— Я не смущен. Потрясен — это да. И польщен. Мне стоит больших усилий не поползти по песку, чтобы поцеловать тебя.
— Это не укладывается в мой план.
— У тебя есть план?
— Всем известно, что всегда необходимо иметь какой-то план.
— Когда дело доходит до военных материй, боюсь, я далеко не Маккой.
— Я это слышала. — Она смотрела на залив. — А ты более волосат, чем я себе представляла.
— Приятно убедиться, что ты этого не представляла.
Митци рассмеялась:
— Ты вечно поддеваешь меня. Возможно, я здесь именно поэтому.
— А не из-за этих зазубренных скал?
— О, из-за них тоже. Элеонора — полная дура.
— Теперь я в этом не уверен.
Макс рассказал ей о своем мгновенном озарении на вершине скалы, он первый раз откровенно говорил о своих чувствах. На сей раз это было не законченной картиной, которую он преподнес Митци в прошлом — выписанной, отлакированной и в рамке, — а грубым холстом.

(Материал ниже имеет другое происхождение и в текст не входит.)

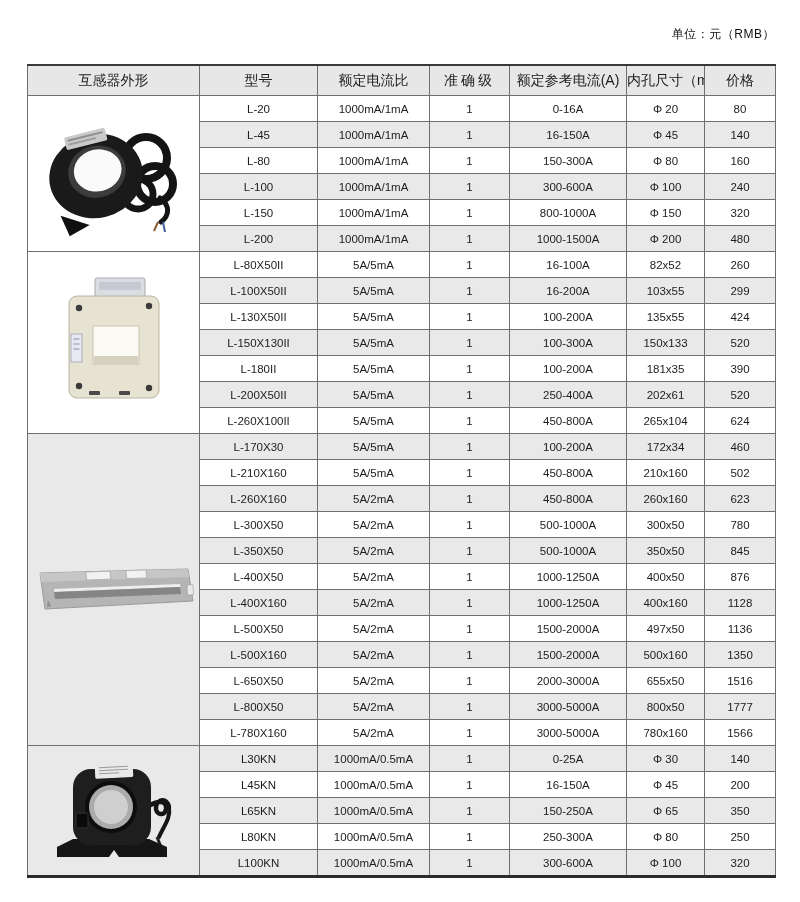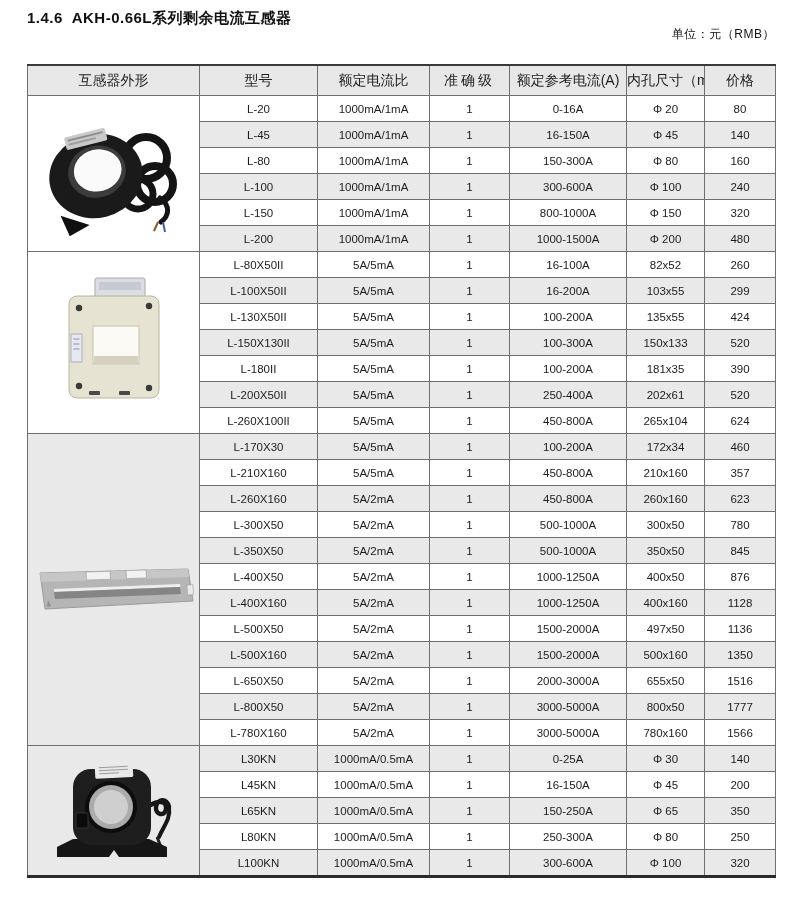--- a/index.html
+++ b/index.html
@@ -28,21 +28,20 @@
   .price-table tbody td{height:25px;background:#fff;}
   .price-table tbody tr.even td{background:#e9e9e9;}
   .price-table tbody td.img-cell{background:#fff;}
   .img-cell svg{display:block;margin:0 auto;}
 </style>
 </head>
 <body>
 
 <div class="page">
 
-  <h1 class="title">1.4.6  AKH-0.66L系列剩余电流互感器</h1>
   <div class="unit-label">单位：元（RMB）</div>
 
   <table class="price-table">
     <colgroup>
       <col style="width:172px">
         <col style="width:118px">
         <col style="width:112px">
       <col style="width:80px">
         <col style="width:117px">
         <col style="width:78px">
@@ -221,21 +220,21 @@
           <td>100-200A</td>
           <td>172x34</td>
           <td>460</td>
         </tr>
         <tr class="odd">
           <td>L-210X160</td>
           <td>5A/5mA</td>
           <td>1</td>
           <td>450-800A</td>
           <td>210x160</td>
-          <td>357</td>
+          <td>502</td>
         </tr>
         <tr class="even">
           <td>L-260X160</td>
           <td>5A/2mA</td>
           <td>1</td>
           <td>450-800A</td>
           <td>260x160</td>
           <td>623</td>
         </tr>
         <tr class="odd">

Митци слушала внимательно, не отрывая от него взгляда. Когда Макс замолчал, она, подумав, сказала:
— Я все знаю об ожиданиях других, и не на словах.
Она была обещана Лайонелу еще при рождении, объяснила Митци. Этот союз должен был скрепить узы между двумя семьями моряков, несколько поколений которых жили в одной деревне неподалеку от Портсмута. Они вели хорошую жизнь, слишком хорошую, чтобы в ранней молодости мучиться сомнениями, а когда стали чуть умнее, сомневаться было уже невозможно. Она никогда не требовала от Лайонела особого отношения к ней, хотя ее не радовало чувство предназначенности, которое жило в нем с ранних лет. Это лишало красок их общение. Она не знала, каково это, когда за тобой ухаживает мужчина, потому что единственный мужчина, которому разрешалось поднимать на нее глаза, безоговорочно верил, что она по праву принадлежит ему.
— Он никогда не смотрел на меня так, как ты сейчас.
— С вожделением?
— Как на равную.
— Я никогда не считал себя равным тебе.
— Наверное, есть и другая причина, по которой я здесь, — ты всегда знаешь свое место.
Макс засмеялся и откинулся на полотенце, глядя в синий купол неба.
— Тебе отлично удается скрывать все это.
— У меня богатая практика. Я что-то разболталась. Давай поговорим о чем-нибудь еще.
— Лучше помолчим. Потом пойдем искупаемся, и ты раскроешь мне свой план.
План был простой, и они последовали ему вплоть до последней запятой. Когда солнце стало опускаться в море и похолодало, Митци и Друзилла отправились прогуляться вдоль берега. Они вернулись к ужину, когда Макс уже покончил с ним. Он остановился у их столика и объяснил, что рано уезжает и не увидит их за завтраком. Пожелав им приятного отдыха, он направился к древней сторожевой башне на краю мыса, где в сгущающихся сумерках выкурил две сигареты.
Комната Друзиллы располагалась в том же коридоре, что и номер Макса, в двух дверях от него, так что с приходом полуночи он крался в темноте на цыпочках, ощущая голыми ногами холодные изразцы. Митци ждала его, лежа голой под простыней. Она положила матрас на пол, наверное чтобы избежать ненужных звуков. Занавеси были открыты, и комнату омывал серебряный лунный свет. Они понимали, как сейчас важна тишина, — обговорили это, еще плавая в заливе, — но Макс, когда, откинув простыню, присоединился к ней, первым делом сказал:
— Боюсь, что переборщу с экспериментами.
Митци погладила его по лицу:
— Спешить не надо. Я ничего не знаю о тебе, но думаю, что сегодня ночью не усну ни на секунду.